Immaginavo, insomma, persone che vivono. Esseri in possesso di una straordinaria capacità di guardare avvenimenti e cose in maniera diversa dagli altri. Credevo l’universo editoriale abitato da chi fa scoperte e le vuole semplicemente comunicare al mondo, non da tuttologi che viaggiano con la lente d’ingrandimento in cerca di quel refuso o di un altro, della ripetizione del collega, del plagio, così diffuso oggigiorno. Scrivere è diventata una professione troppo spesso anche remunerativa. Un’aspirazione alla popolarità e non una missione. In molti pensano che pubblicare possa segnare “la svolta”, il premio, il film, il contrattone, la tivù. Allora devo dimenticare la Duras e le risaie, la povertà e una vita al confine, la Blixen e gli investimenti fallimentari e la disperazione. Forse non esistono più uomini e donne che guardano il mondo e lo vivono, e che poi, solo casualmente inciampano in storie da raccontare. Persone prima di tutto, e non scrittori, che si nutrono dell’incanto della vita e dell’urgenza di rappresentarne i risvolti più umani, romantici o crudeli. Credevo di trovare, in questa stanza particolare dell’umanità, gente commossa e con il cuore in fiamme. Così non è. Fino a oggi, a parte qualcuno che alza uno sguardo compassionevole, vedo solo teste chine sulla propria vita alla ricerca di una storia fantastica, del primato e del successo. Vedo corporazioni, caste, gruppi. Ci si danno obbiettivi, si scrivono manifesti, si espongono programmi e si domandando adesioni.
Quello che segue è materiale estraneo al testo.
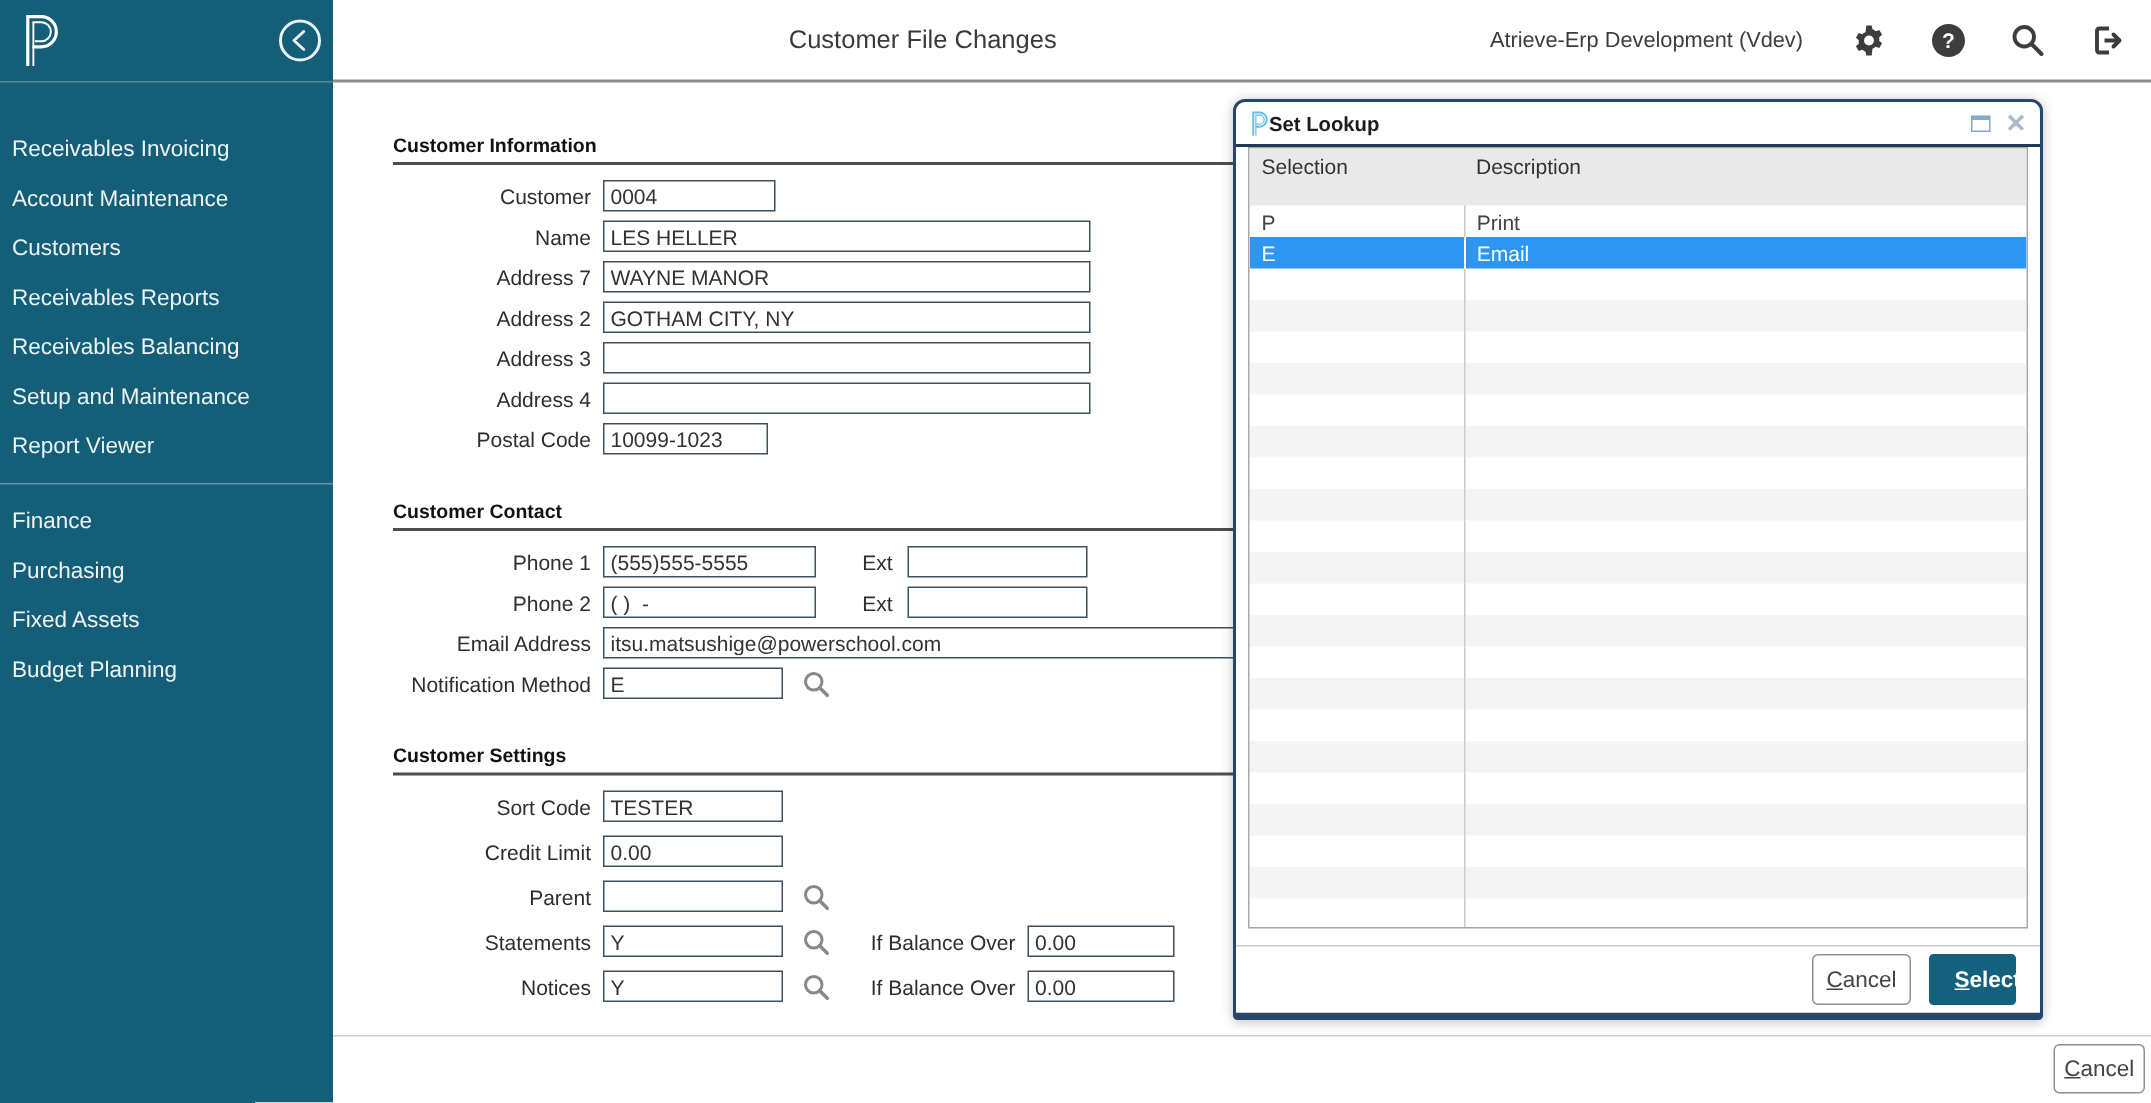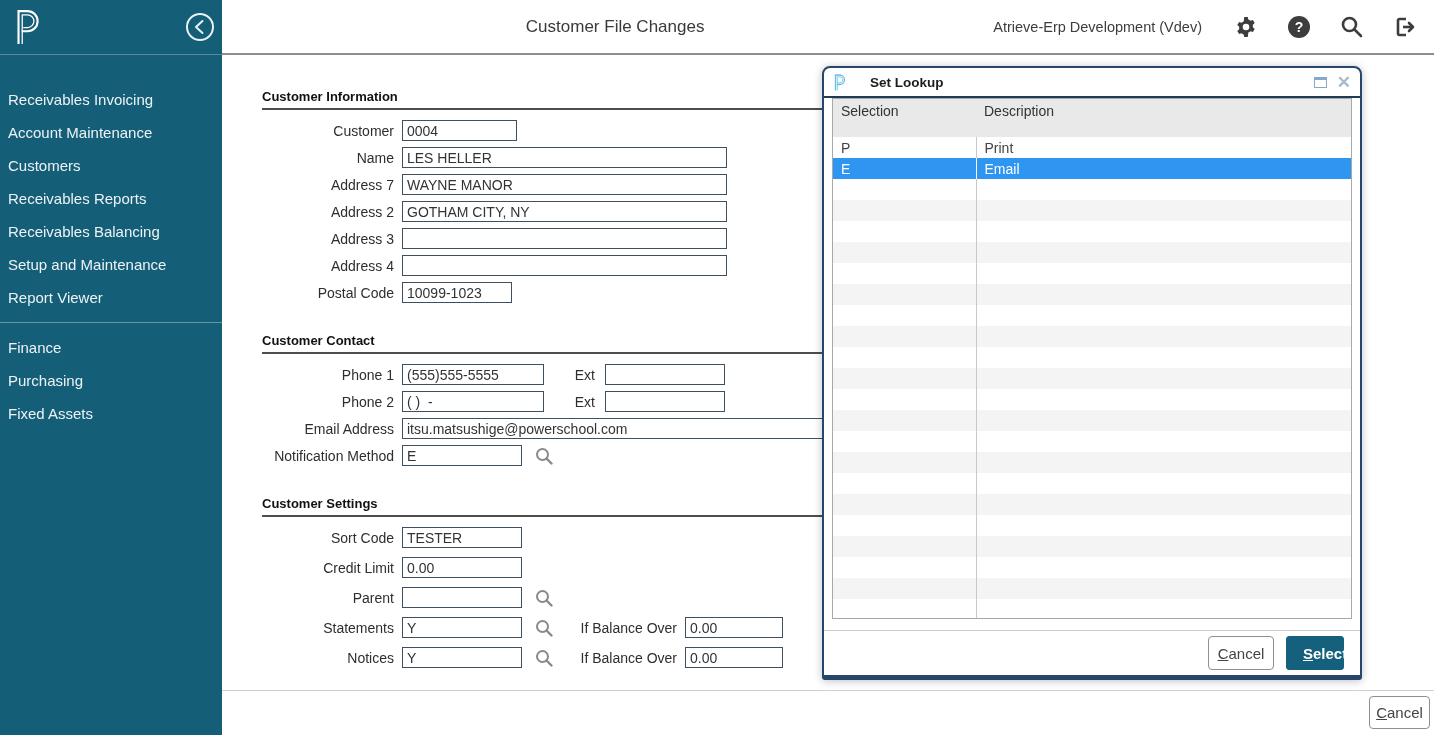"Set Lookup" .modal-titlebar { gap: 24px -> 0 }
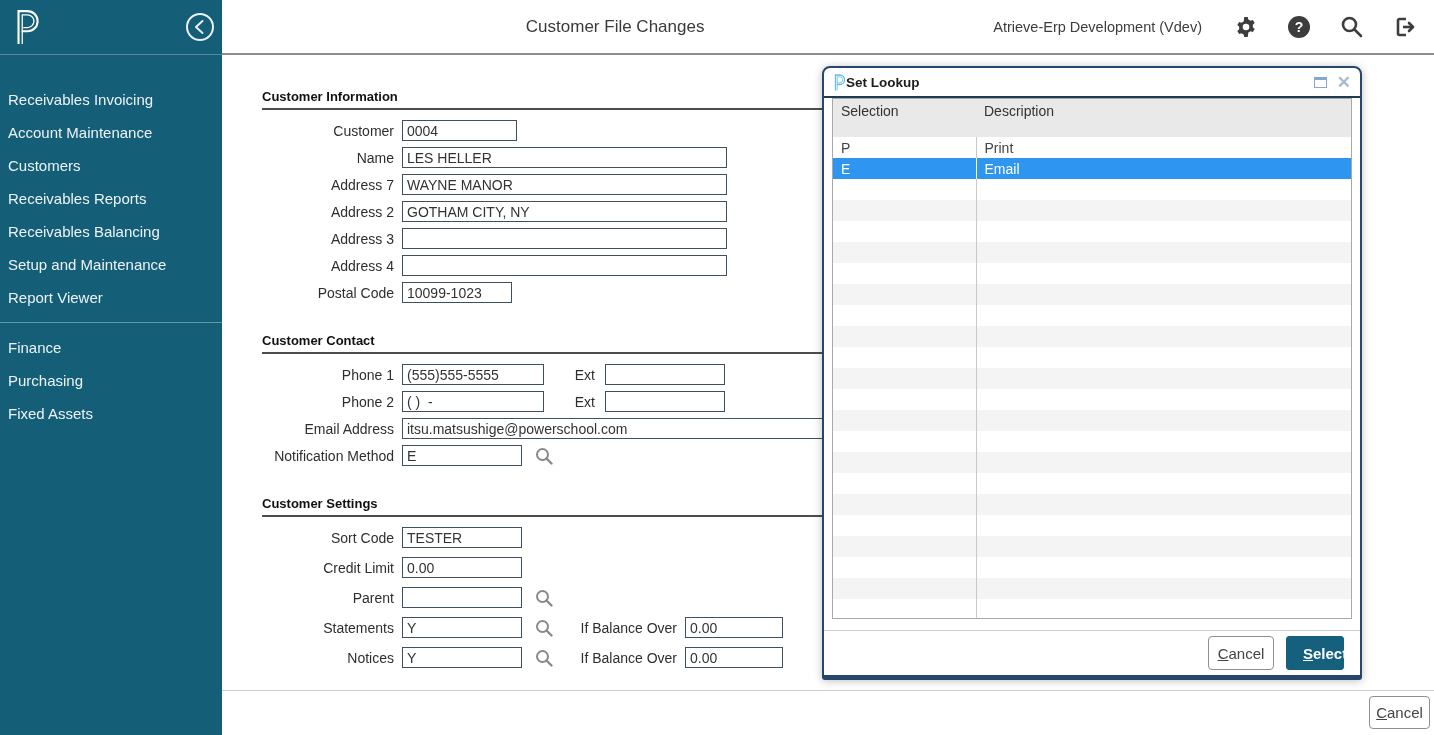"Budget Planning" div.sb-item { html: none -> <div>Budget Planning</div> }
I reading sono come i camerini dei grandi attori, pieni di colleghi con il sorriso stampato in faccia e il livore nel cuore. Per essere bisogna apparire. Per apparire è necessario conoscere e infine adeguarsi al gusto degli altri, dicono. Ma grazie a dio non è mai così. La storia premia i talenti umili e la verità dell’animo. La pubblicazione deve essere un mezzo e non un fine. Per me, invece, visto che il fine è ancora sopravvivere, scrivere non è che un modo per scoprire una vita meno amara e immaginarne, magari, una diversa.